Beit Qad (بيت قاد) is a Palestinian rural village in the West Bank governorate of Jenin. The village is located 5 km from the city of Jenin and according to the Palestinian Central Bureau of Statistics (PCBS) in 2017 it had a population of 1,538.

==History==
The village is associated by some scholars with a biblical locality in the Kingdom of Israel, located between the city of Jezreel and the kingdom's capital Samaria. It is mentioned in the Book of Kings as Beth Ekad of the Shepherds (בֵּית-עֵקֶד הָרֹעִים) which can be translated as "meeting place of the shepherds". In this place, Jehu, king of Israel, slaughtered 42 relatives of Ahaziah, king of Judah. The village is also associated with a village mentioned in the Onomasticon (Gazetteer) of the Greek historian Eusebius called Beth Ekamat.
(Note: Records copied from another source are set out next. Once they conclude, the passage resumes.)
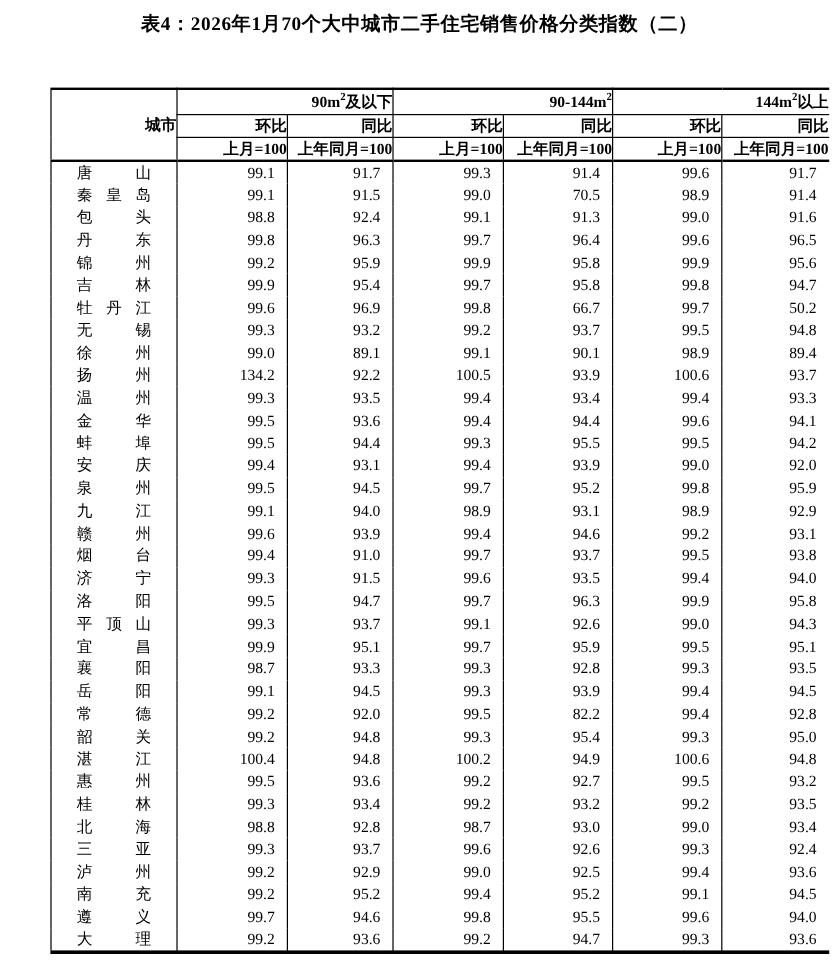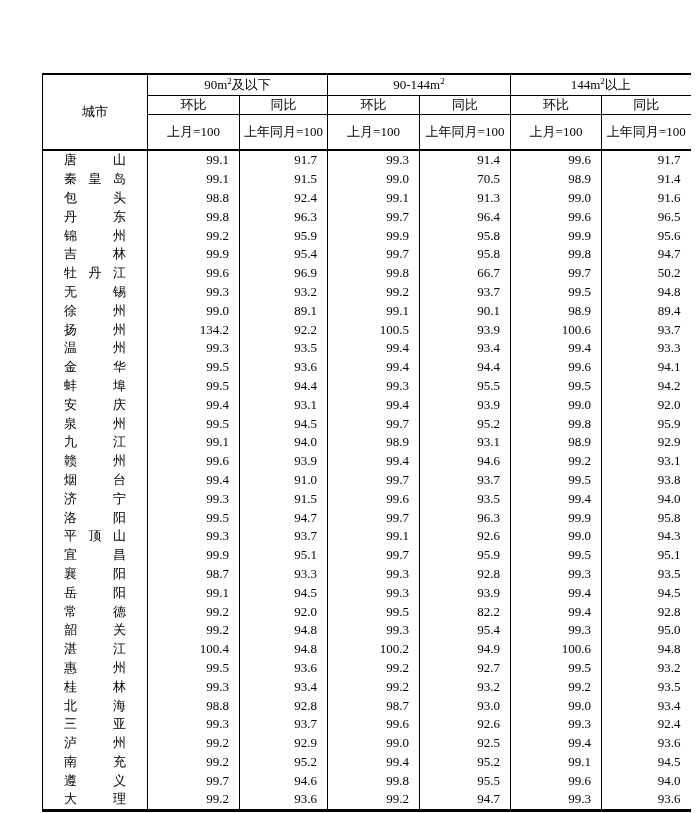--- a/index.html
+++ b/index.html
@@ -89,6 +89,7 @@
 <body>
 
 <div class="page">
+  <div class="title">表4：2026年1月70个大中城市二手住宅销售价格分类指数（二）</div>
 
   <table class="idx">
     <colgroup>

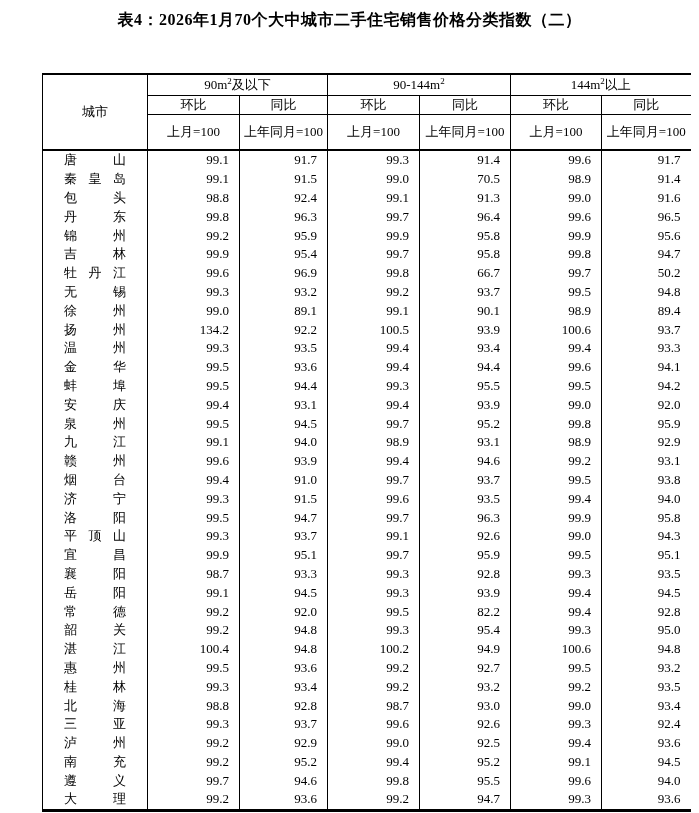--- a/index.html
+++ b/index.html
@@ -46,10 +46,10 @@
   col.c6 { width: 89px; }
 
   thead th {
-    font-weight: normal;
+    font-weight: bold;
     font-size: 13px;
     padding: 0;
-    text-align: center;
+    text-align: right;
     vertical-align: middle;
     border-right: 1px solid #000;
     border-bottom: 1px solid #000;

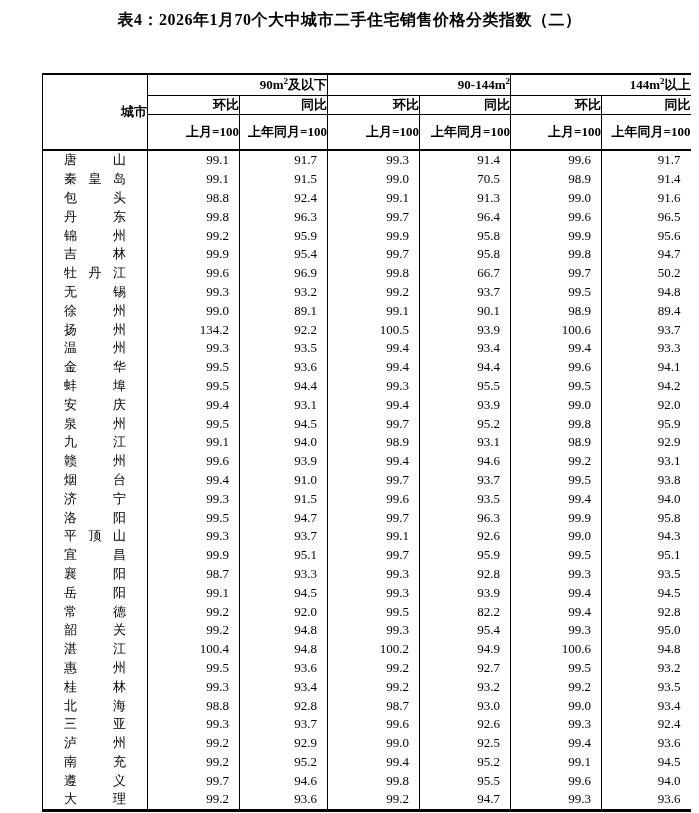--- a/index.html
+++ b/index.html
@@ -56,7 +56,7 @@
   }
   thead tr.h1 { height: 21px; }
   thead tr.h2 { height: 18px; }
-  thead tr.h3 { height: 36px; }
+  thead tr.h3 { height: 19px; }
   thead tr.h3 th { border-bottom: 2px solid #000; }
   thead th.city-h { border-bottom: 2px solid #000; }
   thead th:last-child { border-right: none; margin-left: 40px; }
Some intact Roman buildings can be found in the village, and ceramics from the Byzantine era have also been found there.

===Ottoman era===
Beit Qad, like the rest of Palestine, was incorporated into the Ottoman Empire in 1517. During the 16th and 17th centuries, it belonged to the Turabay Emirate (1517–1683), which encompassed also the Jezreel Valley, Haifa, Jenin, Beit She'an Valley, northern Jabal Nablus, Bilad al-Ruha/Ramot Menashe, and the northern part of the Sharon plain.

In the census of 1596, Beit Qad appeared in the nahiya of Jenin in the liwa of Lajjun. It had a population of 20 households, all Muslim. They paid a fixed tax rate of 25% on agricultural products, including wheat, barley, summer crops, olive trees, goats and beehives, in addition to occasional revenues; a total of 9,500 akçe. Beit Qad was described by the census as a hamlet.

In 1838, Beit Kad was noted as one of a range of villages round a height, the other villages being named as Deir Abu Da'if, Fuku'a, Deir Ghuzal and Araneh.

In 1870 Victor Guérin found the village to have 200 inhabitants. In 1882, the PEF's Survey of Western Palestine (SWP) described Beit Kad as “a small village on a knoll near the plain. It has a large cemented cistern, now broken. The houses are of stone and mud.”

In 1870/1871 (1288 AH), an Ottoman census listed the village in the nahiya (sub-district) of Shafa al-Qibly.

===British era===
In the 1922 census of Palestine the population of the village was 199 Muslims, decreasing slightly in the 1931 census to 185, in 35 households.

In the 1944/5 statistics, the population was 290, all Muslim, with a total of 8,915 dunams of land, according to an official land and population survey. Of this, 608 dunams were used for plantations and irrigable land, 6,976 dunams for cereals, while 10 dunams were built-up (urban) land.

===Jordanian era===
In 1948 Palestinian refugees from Mount Gilboa were absorbed in the village and stayed there as sharecroppers. The refugees who arrived to Beit Qad had the opportunity to resettle in the village instead of moving to refugee camps. In 1951 they built, with the aid of the Jordanian government, another agriculture-based village, 2 km north of Beit Qad, called Mashru' Beit Qad which means "Project of Beit Qad"

The Jordanian census conducted in 1961 recorded 247 persons in Beit Qad and 197 persons in Mashru' Beit Qad.

===1967, aftermath===
Since the Six-Day War in 1967, Beit Qad has been under Israeli occupation.

In a census conducted by Israel after it occupied it, Beit Qad "south" (respectively "north") were reported to have 223 (respectively 216) residents, including 86 (respectively 53) persons in households whose head was a refugee from Israeli territory.

During the early months of the First Intifada on 27 March 1989 Anjad Hashem Nasser, 4 years old, was shot dead. Press reports said the shooter was an Israeli policeman and that the Israeli army had launched an investigation. Five months later Minister of Defence Yitzhak Rabin sent a letter to MK Yair Tsaban acknowledging that a force of the Israeli Police was in the area and "therefore" the incident was investigated by the police.

==Geography==
The village is located north of Deir Abu Da'if in the Jezreel Valley (known in Arabic as "Marj Ibn Āmir"). The village is split into two sections: the south and north (which is called Mashru Beit Qad) and is surrounded by fields. The village has an ancient mosque built from ancient building stones and an old Arabic maqam.

== Demography ==
Some of the village's residents are Bedouins, others came from the Sharon area.